Ela me encarou com os olhos arregalados parecendo chocada com tudo o que eu disse, nem mesmo Frank ou Nero abriram a boca nesse momento, vendo que minha paciência tinha se acabado.

— Você se acha superior... a eles, mas acabou de me sequestrar... e já estava dizendo que sou sua futura esposa. — ela respondeu com a voz falhando, quase como se estivesse com medo de mim, o mesmo medo que vi em seus olhos quando percebeu quem eu era.

— Sim, você é minha futura esposa, mas porque eu tenho certeza que você vai querer se casar comigo quando ver o que sua vida pode se tornar.

— E eu tenho certeza de que você vai abusar de mim como fez com as outras mulheres que fugiram da Cosa Nostra. — ela disse tão baixo que eu quase não fui capaz de escutar, Nero e Frank também se aproximaram querendo ouvir melhor.

— O que? — sim eu sabia das mulheres que fugiram e todas elas foram abrigadas e colocadas em segurança onde queriam em troca de informações. — Do que está falando?

— Você... você as estuprou e torturou... até que elas te dessem todas as informações que queriam... e então as matou sem nenhuma piedade. — o queixo dela tremeu e ela olhou com pavor para os dois homens ao meu lado, enquanto eu ainda estava atordoado processando o que ela tinha dito. — É isso o que vão fazer comigo, não é?

O carro parou e Angela olhou para fora parecendo ainda mais aterrorizada.

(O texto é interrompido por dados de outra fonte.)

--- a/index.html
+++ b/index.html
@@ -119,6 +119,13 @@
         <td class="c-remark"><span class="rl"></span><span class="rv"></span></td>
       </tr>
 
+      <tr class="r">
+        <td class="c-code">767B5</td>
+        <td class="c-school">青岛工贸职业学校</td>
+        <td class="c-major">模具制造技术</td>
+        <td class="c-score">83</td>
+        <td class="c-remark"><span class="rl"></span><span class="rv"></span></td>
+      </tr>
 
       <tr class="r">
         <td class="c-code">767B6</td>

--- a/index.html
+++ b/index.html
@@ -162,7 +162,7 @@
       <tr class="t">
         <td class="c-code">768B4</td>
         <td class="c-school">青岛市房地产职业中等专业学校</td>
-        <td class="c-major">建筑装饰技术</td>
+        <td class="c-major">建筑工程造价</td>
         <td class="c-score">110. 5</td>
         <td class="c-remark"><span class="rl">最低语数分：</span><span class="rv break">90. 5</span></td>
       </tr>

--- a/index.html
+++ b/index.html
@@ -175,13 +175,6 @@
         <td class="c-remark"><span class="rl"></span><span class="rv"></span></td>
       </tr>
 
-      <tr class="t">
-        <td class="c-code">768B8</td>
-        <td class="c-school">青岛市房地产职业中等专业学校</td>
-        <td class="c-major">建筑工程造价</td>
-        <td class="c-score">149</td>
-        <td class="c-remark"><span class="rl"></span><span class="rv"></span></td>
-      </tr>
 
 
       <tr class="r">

Estava tão concentrado na nossa discussão que não reparei quando entramos na propriedade. Assim que meu motorista desceu do carro e abriu a porta, a mulher pulou para longe do meu colo e correu disparada.

— Senhor perdão, quer que eu vá atrás dela? — ele disse enquanto encarávamos ela correr no caminho de cascalho, segurando o vestido de noiva de qualquer jeito.

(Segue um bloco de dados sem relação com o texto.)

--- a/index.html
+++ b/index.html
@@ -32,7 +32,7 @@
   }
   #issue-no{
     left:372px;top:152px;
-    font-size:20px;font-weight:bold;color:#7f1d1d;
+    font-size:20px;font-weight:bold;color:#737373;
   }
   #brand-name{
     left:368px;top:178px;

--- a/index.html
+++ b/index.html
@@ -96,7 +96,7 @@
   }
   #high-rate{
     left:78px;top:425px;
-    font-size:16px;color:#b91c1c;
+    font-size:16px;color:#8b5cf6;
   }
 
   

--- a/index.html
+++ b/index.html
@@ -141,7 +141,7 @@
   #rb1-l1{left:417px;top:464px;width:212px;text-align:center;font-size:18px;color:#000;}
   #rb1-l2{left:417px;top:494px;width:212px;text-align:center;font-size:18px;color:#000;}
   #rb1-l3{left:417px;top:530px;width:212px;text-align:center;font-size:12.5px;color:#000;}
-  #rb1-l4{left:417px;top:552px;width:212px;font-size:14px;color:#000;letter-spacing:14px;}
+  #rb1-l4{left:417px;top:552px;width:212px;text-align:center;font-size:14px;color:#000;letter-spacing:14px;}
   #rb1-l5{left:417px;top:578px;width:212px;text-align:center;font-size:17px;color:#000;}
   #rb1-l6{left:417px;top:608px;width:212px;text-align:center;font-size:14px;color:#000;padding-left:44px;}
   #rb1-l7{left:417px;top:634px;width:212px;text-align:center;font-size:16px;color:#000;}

— Não, eu mesmo vou atrás dela.

— Parece que não vou ser o único a ter uma mulher de fibra. — ouvi Frank falar enquanto eu começava a correr atrás da maluca.

Ela não ia longe, não com os saltos que estava usando, e mesmo que não estivesse com eles, ainda haviam os portões e os seguranças. Não tinha ideia o que Angela tinha pensado que ia conseguir ao sair correndo daquela forma. Ela acreditava mesmo que conseguiria fugir?

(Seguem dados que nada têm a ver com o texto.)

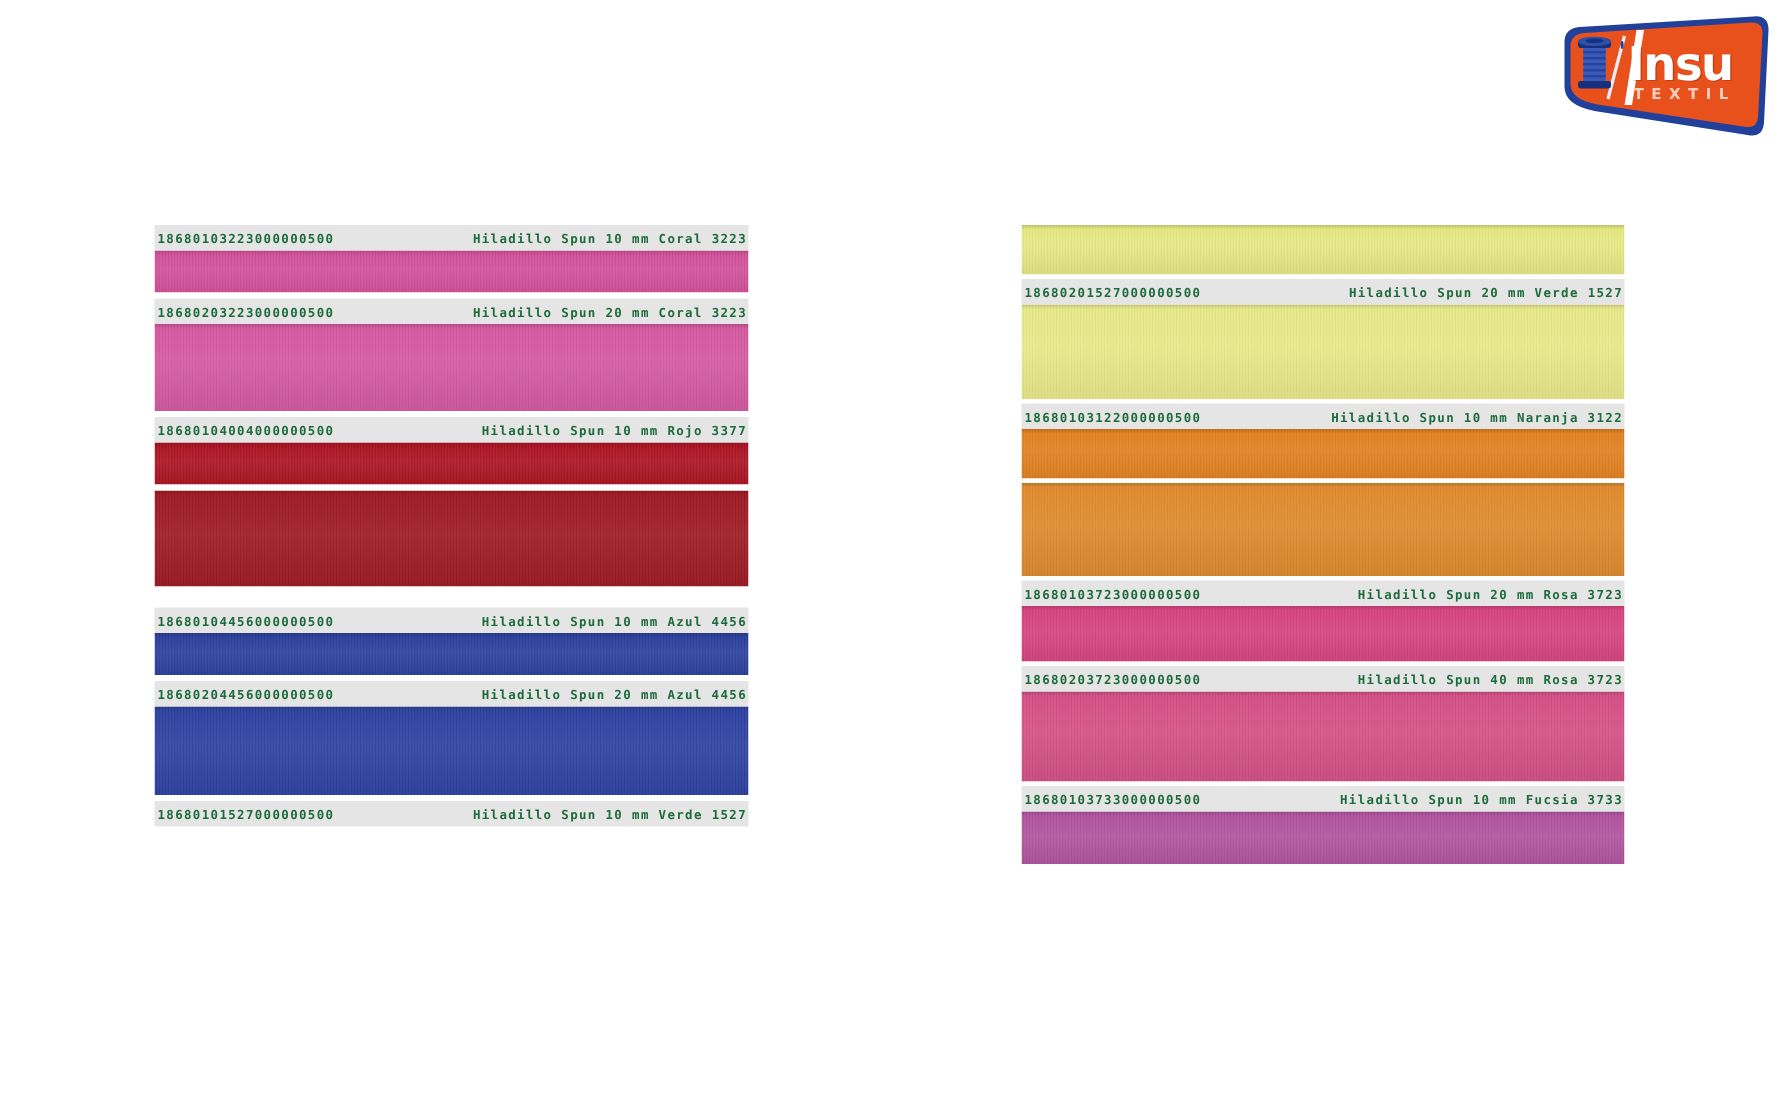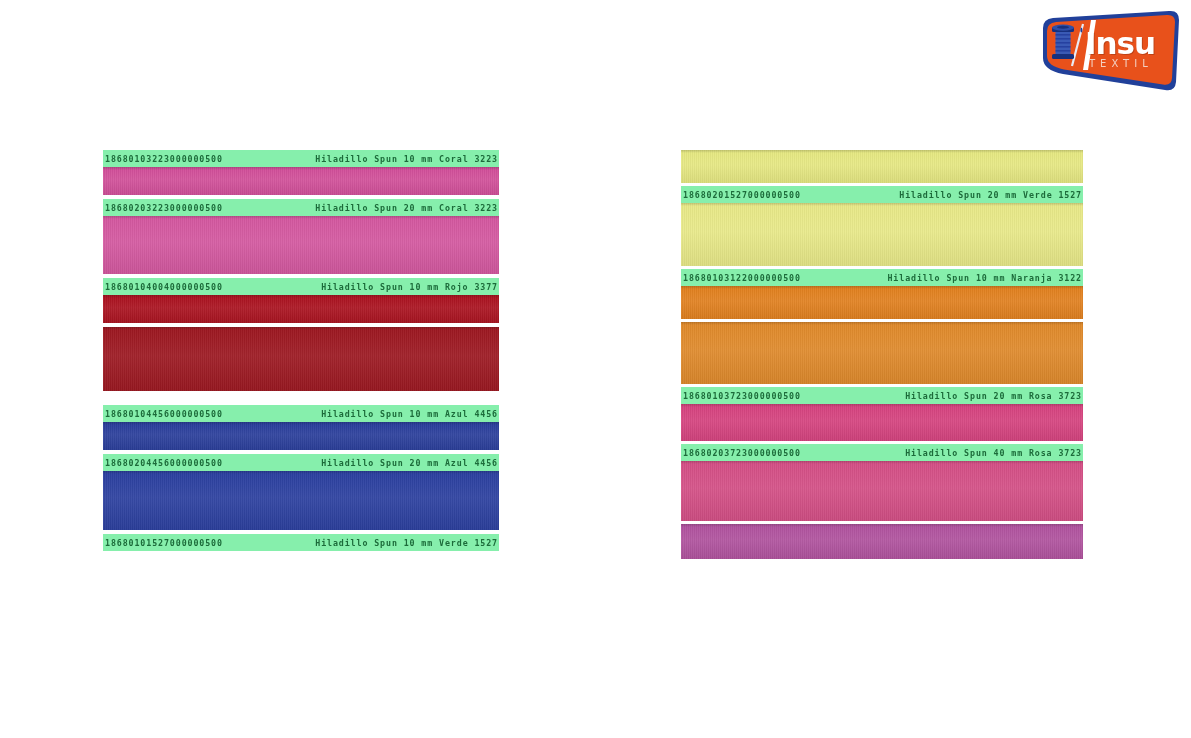--- a/index.html
+++ b/index.html
@@ -41,7 +41,7 @@
     left: 70px;
     top: 50px;
     font-family: "DejaVu Sans", "Liberation Sans", sans-serif;
-    font-weight: normal;
+    font-weight: bold;
     font-size: 10px;
     letter-spacing: 5px;
     color: #f3cfc0;

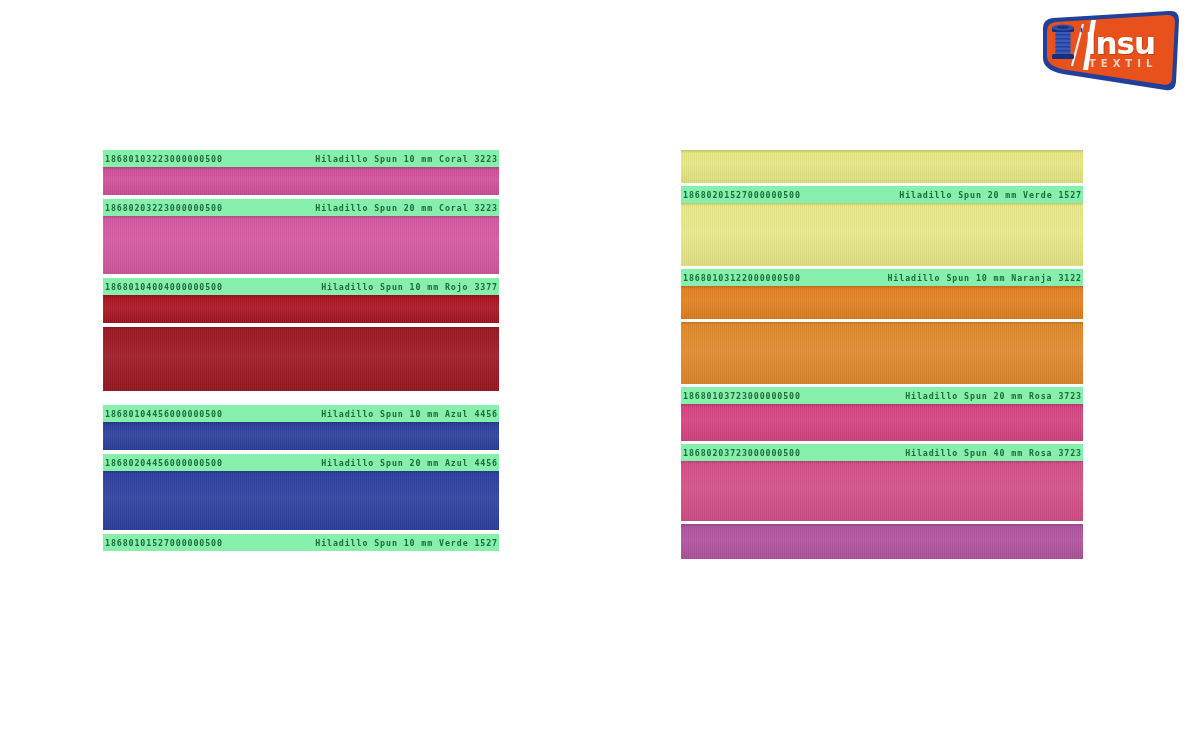--- a/index.html
+++ b/index.html
@@ -58,7 +58,7 @@
   .label-row {
     position: relative;
     height: 17px;
-    background: #86efac;
+    background: #e5e5e5;
     display: flex;
     align-items: center;
     justify-content: space-between;

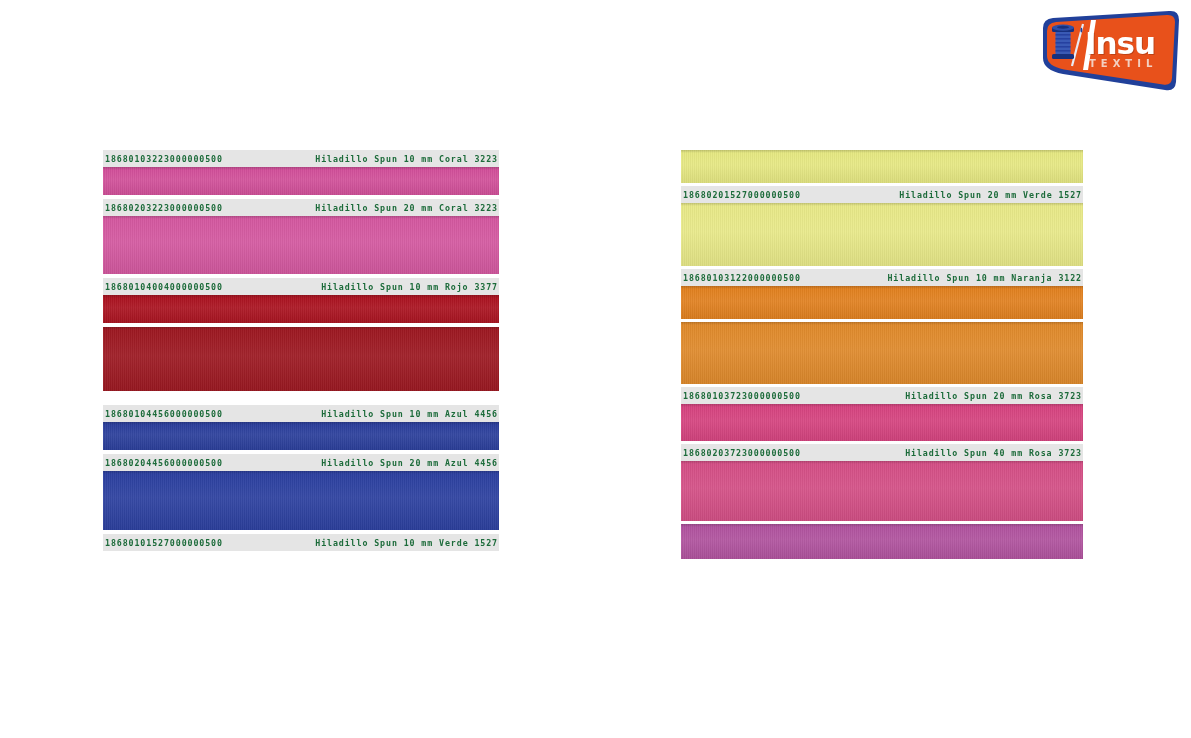--- a/index.html
+++ b/index.html
@@ -255,6 +255,10 @@
       <div class="sheen"></div>
     </div>
     <div class="gap" style="height: 3px;"></div>
+    <div class="label-row">
+      <span class="code">18680103733000000500</span>
+      <span class="desc">Hiladillo Spun 10 mm Fucsia 3733</span>
+    </div>
     <div class="swatch" style="height: 35px;">
       <div class="tone" style="background: rgb(177, 83, 159);"></div>
       <div class="weave"></div>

Eu estava quase a alcançando quando a criatura complicada se virou para trás, dando de cara comigo a distancia de um braço dela. O pequeno anjo tropeçou na renda do vestido e estava prestes a cair no chão quando eu a agarrei pela cintura, girando seu corpo junto ao meu, fazendo com que eu caísse no chão acertando os cascalhos com minhas costas, evitando que ela se machucasse.

Seu corpo ficou por cima do meu, meus braços apertados em torno de sua cintura a mantinham presa ali. O olhar surpreso dela encontrou o meu e mesmo com os cabelos caídos em volta do rosto eu conseguia ver as bochechas vermelhas pela corrida, os lábios entre abertos com a respiração descompassada.

Porra, ela era linda e agora parecia uma anjinha excitada e pronta para ser fodida. Caralho, eu não podia pensar nisso agora, não antes de ter finalmente casado com ela e poder esfregar isso na cara de seu pai.

— Pronta para deixar de ser maluca e conversar como uma pessoa normal?